## What is expected
Your answer should be only the lines below from the one with "- Check Joi V15.1.1 API" to the one with "Click on sign-up", repeated exactly, ends included.

## Data shown
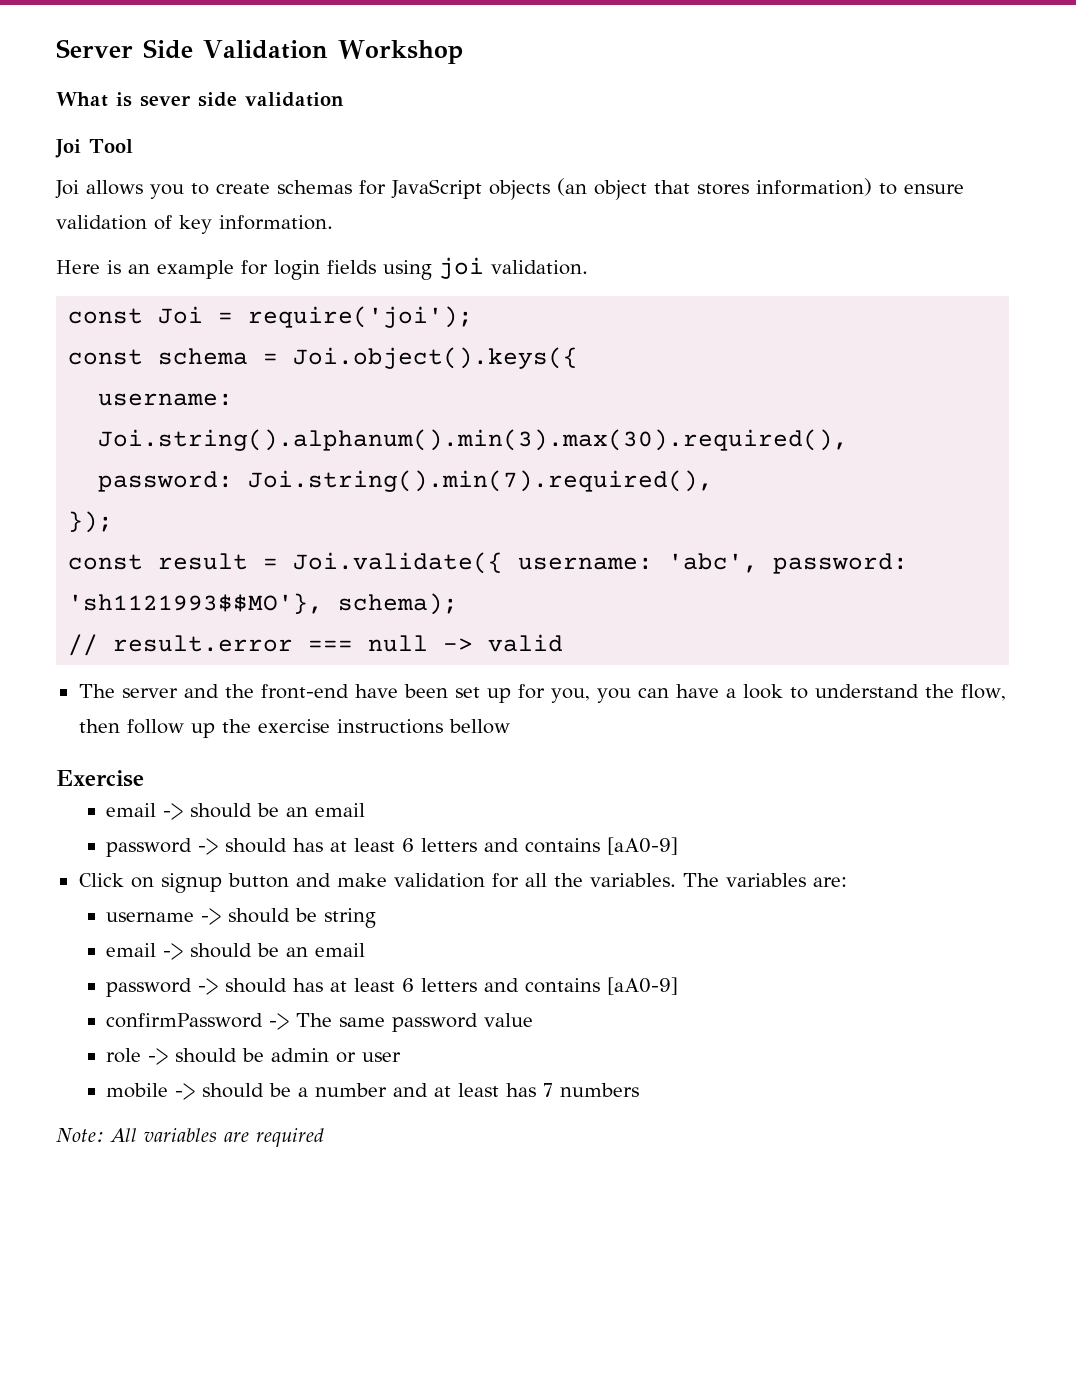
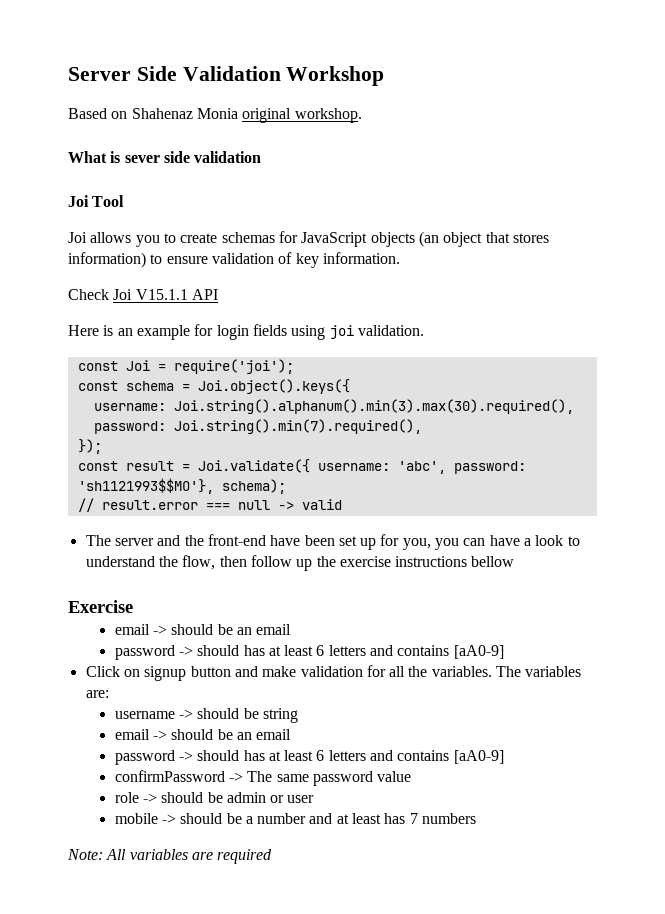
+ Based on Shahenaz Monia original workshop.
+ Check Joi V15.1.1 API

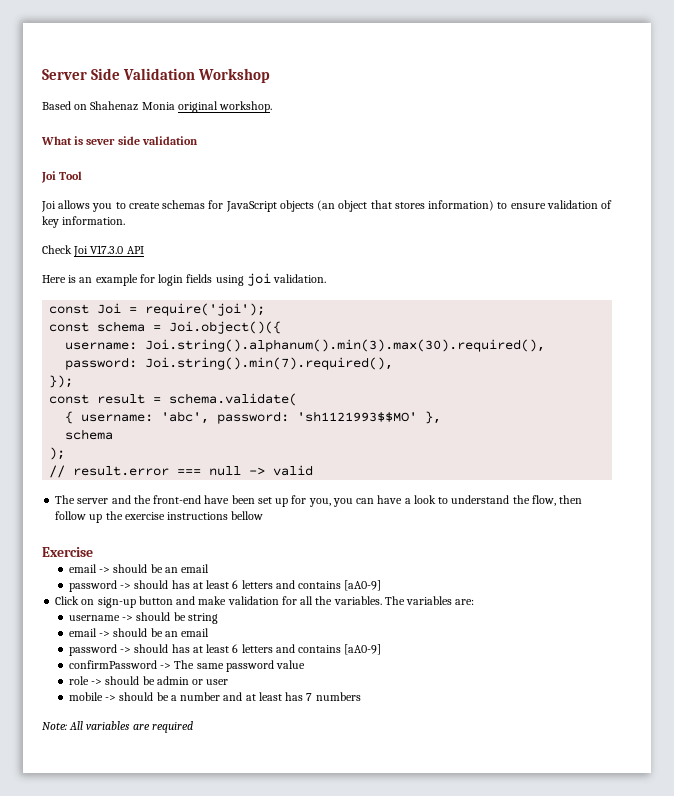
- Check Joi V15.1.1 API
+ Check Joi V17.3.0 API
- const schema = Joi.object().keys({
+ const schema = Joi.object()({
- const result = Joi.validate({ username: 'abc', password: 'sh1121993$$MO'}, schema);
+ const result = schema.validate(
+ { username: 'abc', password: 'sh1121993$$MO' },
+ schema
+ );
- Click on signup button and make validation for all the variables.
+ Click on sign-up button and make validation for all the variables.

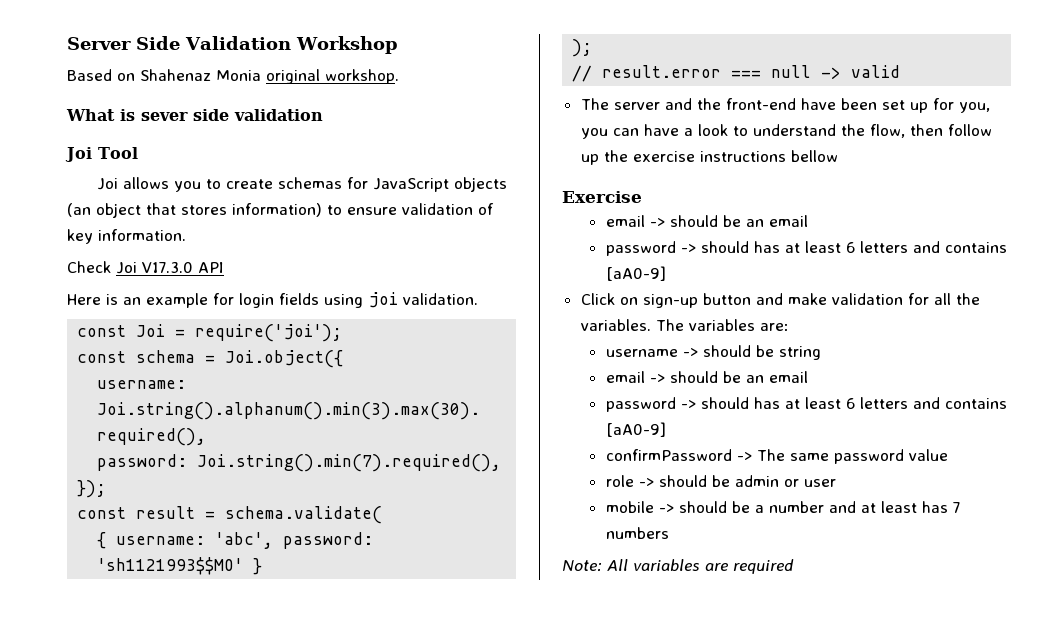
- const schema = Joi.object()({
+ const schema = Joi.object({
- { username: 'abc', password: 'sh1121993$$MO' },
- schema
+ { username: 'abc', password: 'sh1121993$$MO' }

...

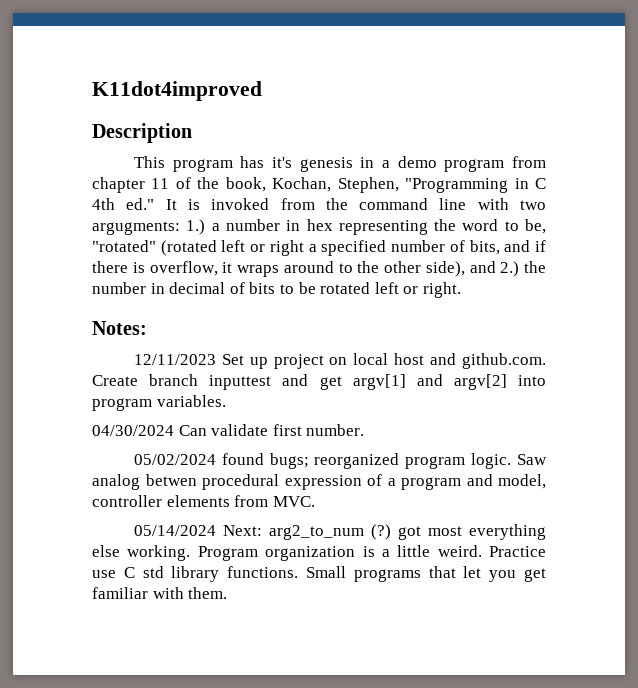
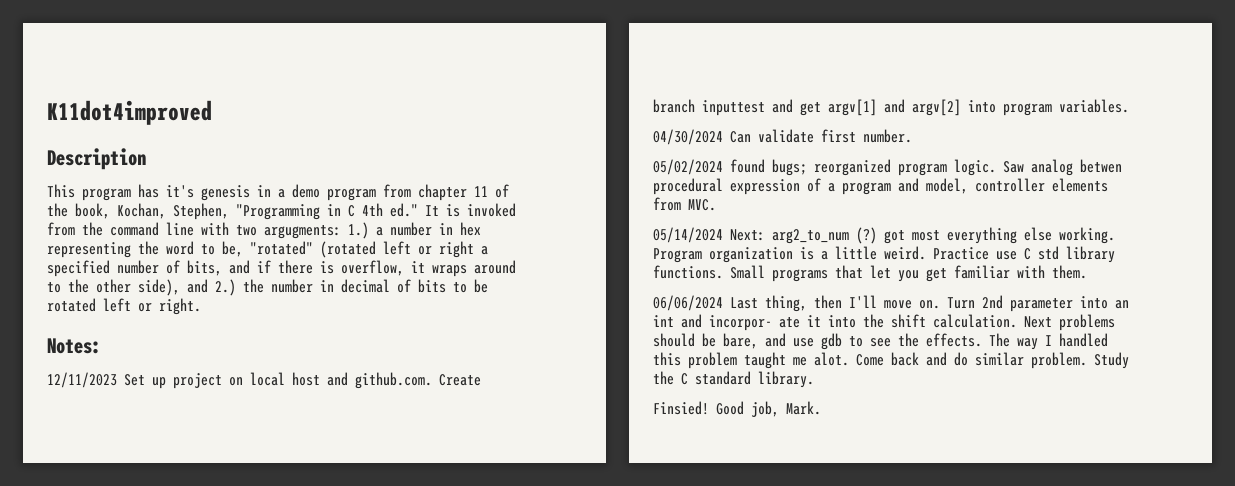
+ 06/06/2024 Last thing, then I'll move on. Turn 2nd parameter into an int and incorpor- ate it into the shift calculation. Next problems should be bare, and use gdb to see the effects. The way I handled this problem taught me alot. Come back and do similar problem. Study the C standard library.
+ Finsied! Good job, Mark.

## Exercise result
- Check Joi V15.1.1 API
+ Check Joi V17.3.0 API
- const schema = Joi.object().keys({
+ const schema = Joi.object()({
- const result = Joi.validate({ username: 'abc', password: 'sh1121993$$MO'}, schema);
+ const result = schema.validate(
+ { username: 'abc', password: 'sh1121993$$MO' },
+ schema
+ );
- Click on signup button and make validation for all the variables.
+ Click on sign-up button and make validation for all the variables.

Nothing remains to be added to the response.